Data listing ::

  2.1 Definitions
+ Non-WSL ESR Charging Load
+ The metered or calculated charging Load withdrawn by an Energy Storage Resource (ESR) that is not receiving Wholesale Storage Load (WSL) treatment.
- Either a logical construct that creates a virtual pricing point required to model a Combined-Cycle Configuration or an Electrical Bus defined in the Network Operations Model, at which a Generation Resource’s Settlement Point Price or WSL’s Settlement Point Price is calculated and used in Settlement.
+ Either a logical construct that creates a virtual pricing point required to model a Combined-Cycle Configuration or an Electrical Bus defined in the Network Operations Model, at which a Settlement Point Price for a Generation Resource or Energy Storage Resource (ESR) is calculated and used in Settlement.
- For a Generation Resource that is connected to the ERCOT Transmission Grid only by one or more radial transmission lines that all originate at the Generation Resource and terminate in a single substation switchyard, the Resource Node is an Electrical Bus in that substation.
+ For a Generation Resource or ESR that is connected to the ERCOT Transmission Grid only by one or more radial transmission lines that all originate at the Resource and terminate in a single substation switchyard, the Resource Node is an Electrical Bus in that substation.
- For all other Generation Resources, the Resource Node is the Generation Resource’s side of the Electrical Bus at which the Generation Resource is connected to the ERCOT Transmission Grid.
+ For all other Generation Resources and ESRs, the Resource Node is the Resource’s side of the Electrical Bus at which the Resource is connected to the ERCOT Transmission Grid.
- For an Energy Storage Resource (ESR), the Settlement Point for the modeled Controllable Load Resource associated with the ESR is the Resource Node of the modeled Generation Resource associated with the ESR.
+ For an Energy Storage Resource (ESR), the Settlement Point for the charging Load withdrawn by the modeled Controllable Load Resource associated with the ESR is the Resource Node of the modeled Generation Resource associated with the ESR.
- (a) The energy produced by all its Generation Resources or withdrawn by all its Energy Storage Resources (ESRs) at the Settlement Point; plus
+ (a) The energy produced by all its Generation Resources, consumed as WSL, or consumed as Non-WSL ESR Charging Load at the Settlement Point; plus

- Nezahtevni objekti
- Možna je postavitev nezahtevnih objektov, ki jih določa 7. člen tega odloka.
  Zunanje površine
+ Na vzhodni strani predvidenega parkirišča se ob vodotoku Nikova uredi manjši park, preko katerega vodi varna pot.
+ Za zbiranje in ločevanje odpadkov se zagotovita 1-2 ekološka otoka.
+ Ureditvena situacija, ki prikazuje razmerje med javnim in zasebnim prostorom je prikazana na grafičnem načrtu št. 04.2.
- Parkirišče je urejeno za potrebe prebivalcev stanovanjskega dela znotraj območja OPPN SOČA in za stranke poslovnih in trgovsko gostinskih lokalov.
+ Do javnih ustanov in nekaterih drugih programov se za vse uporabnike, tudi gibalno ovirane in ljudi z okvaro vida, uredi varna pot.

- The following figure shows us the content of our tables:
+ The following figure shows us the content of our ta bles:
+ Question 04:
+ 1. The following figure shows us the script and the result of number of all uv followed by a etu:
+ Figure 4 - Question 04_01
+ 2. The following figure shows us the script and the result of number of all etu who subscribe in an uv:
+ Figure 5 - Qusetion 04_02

Exercise details :: Repeat exactly the lines that run from the opening of the listing through the line holding "- Either a logical". Leave out everything else.

Reply ::
  2.1 Definitions
+ Non-WSL ESR Charging Load
+ The metered or calculated charging Load withdrawn by an Energy Storage Resource (ESR) that is not receiving Wholesale Storage Load (WSL) treatment.
- Either a logical construct that creates a virtual pricing point required to model a Combined-Cycle Configuration or an Electrical Bus defined in the Network Operations Model, at which a Generation Resource’s Settlement Point Price or WSL’s Settlement Point Price is calculated and used in Settlement.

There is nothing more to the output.